Dictionary Trie Digression: Auto-Generating Those Pretty Graphs

I am Lazy (with a capital L)
Some say laziness is a hallmark of a programmer.

Did you think I hand drew this tree with Visio or Office Draw ?
 Well, no.

As I started to post a couple of weeks ago, I realized that I needed to show tree structures early and often.  Originally, I was doing something silly like this:
---"r"
    |
    |
    ---"ea"
    |    |
    |    |
    |    ---"l"
    |    |
    |    |
    |    ---"r"
    |
    |
    ---"ock"
but then blogspot mangled it, and I realized it wasn't as pretty as a graphic like the one above.  I figured to myself that there MUST be a simple domain specific language for rendering simple graphs/trees based on a text.  Ideally, something like this:
a -> b -> c
     b -> d
should generate something like this:
Well, guess what? This is exactly a language, and the above snippet was used to generate this image.  The language is called Dot and is declarative and simple.  A package called Graphviz provides a nice set of free tools for generating images from a Dot file.

I Continued Being Lazy
I did not want to install these free tools.  I figured, rightly so, that somewhere, somebody had probably wrapped the Graphviz tool-set with HTTP.  O brave new world of web-services, ajax and SOA!  A little googling and I found my savior:  http://graph.gafol.net/.  And so now, I had everything I needed.  Time to stop being lazy.
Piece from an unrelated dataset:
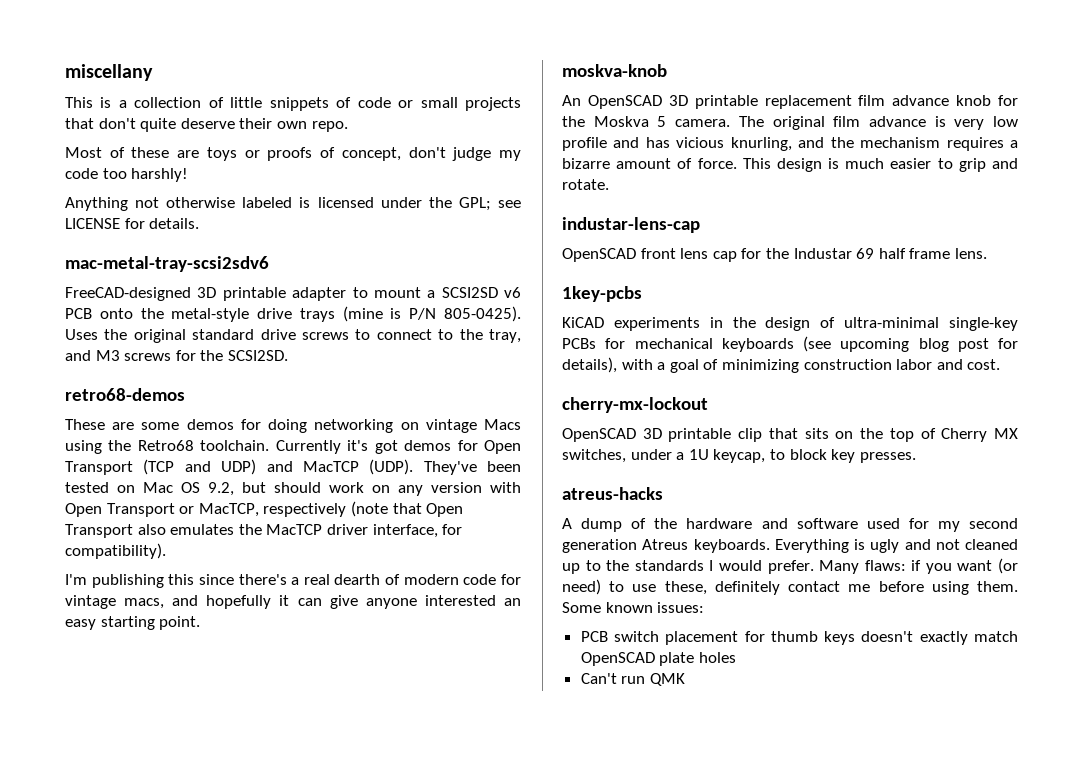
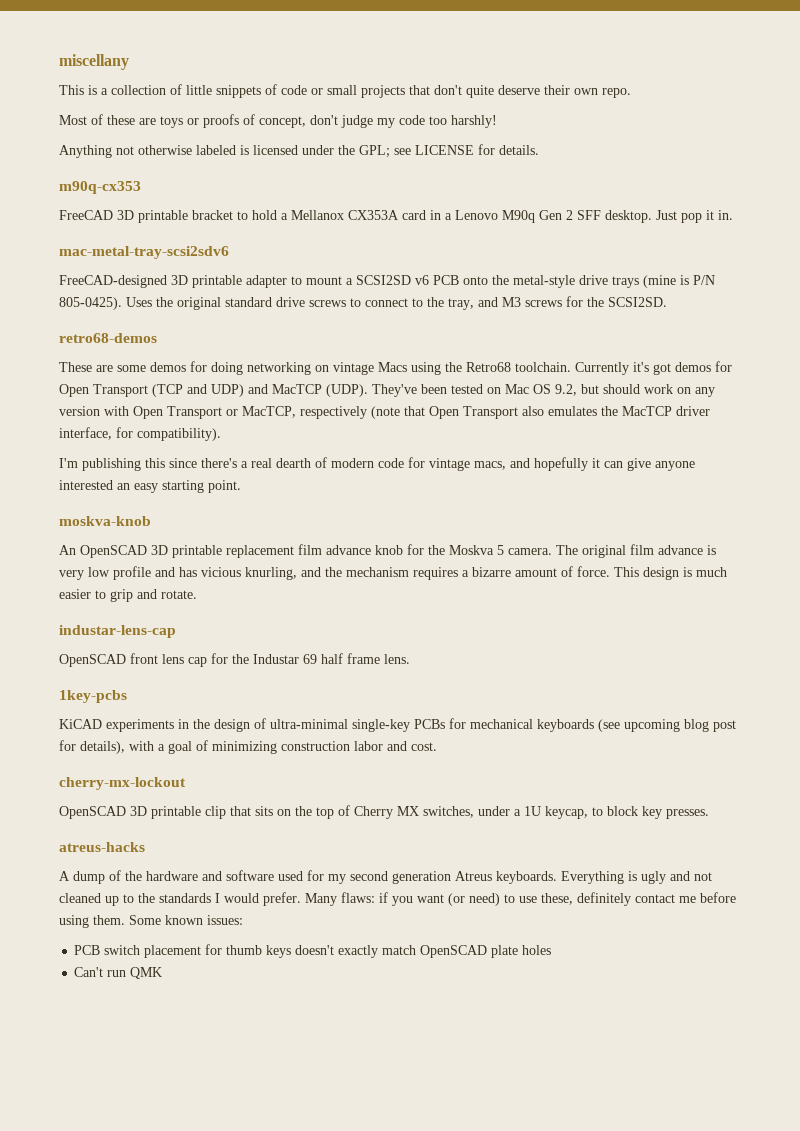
+ m90q-cx353
+ FreeCAD 3D printable bracket to hold a Mellanox CX353A card in a Lenovo M90q Gen 2 SFF desktop. Just pop it in.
Laziness Tabled: Utility Functions for Rendering Tries to Dot
So back in a previous post I had come up with my final (for now) data structure for a Trie (as an inductively generated set of nodes).

Here it is:

data NodeType = Top|Word|NonWord 
                deriving (Show,Eq)
data TrieNode a = TrieNode { wordFragment :: [a], 
                             children :: (Map.Map a (TrieNode a)), 
                             nodeType:: NodeType }  deriving (Show,Eq)


With only this structure in mind, it is possible to write the code to generate the dot
language. Here is the code:


data Dot = DotPath {fid::String, tid::String} | 
           DotNode{dotId::String,label::String}

instance Show Dot where
    show DotPath{fid=from,tid=to@(x:_)} = "\"" ++ from ++ "\"" 
                                          ++  "->"
                                          ++ "\"" ++ to ++ "\""
                                          ++ "[label=\" " ++ ( x : "\"]")
    show DotNode{dotId=nodeId,label=outputLabel} = "\"" ++ nodeId ++ "\"" 
                                                ++  "[label= \"" ++ outputLabel ++ "\"]" 

generateDotLabel nodeDatum = case (nodeType nodeDatum) of 
                    Top -> "∅"
                    Word ->  wf ++ "(*)" 
                    NonWord ->   wf 
     where wf = (wordFragment nodeDatum)

generateDot :: TrieNode Char -> String -> [Dot]
generateDot nodeDatum path = myDotNode : myPaths ++ myChildrensDots 
    where myDotNode = DotNode{dotId= path,label=(generateDotLabel nodeDatum)}
          myPaths = map generatePathNode $ (Map.keys  (children nodeDatum))
          myChildrensDots = foldr (++) []  $
                                  map generateChildrenDots $ (Map.assocs  (children nodeDatum))
          generatePathNode x = DotPath{fid=path,tid=x:path}
          generateChildrenDots (k,v) = generateDot v (k:path)
          

generateDotPretty tree = L.intercalate "\n" $ map show  $ generateDot tree "_"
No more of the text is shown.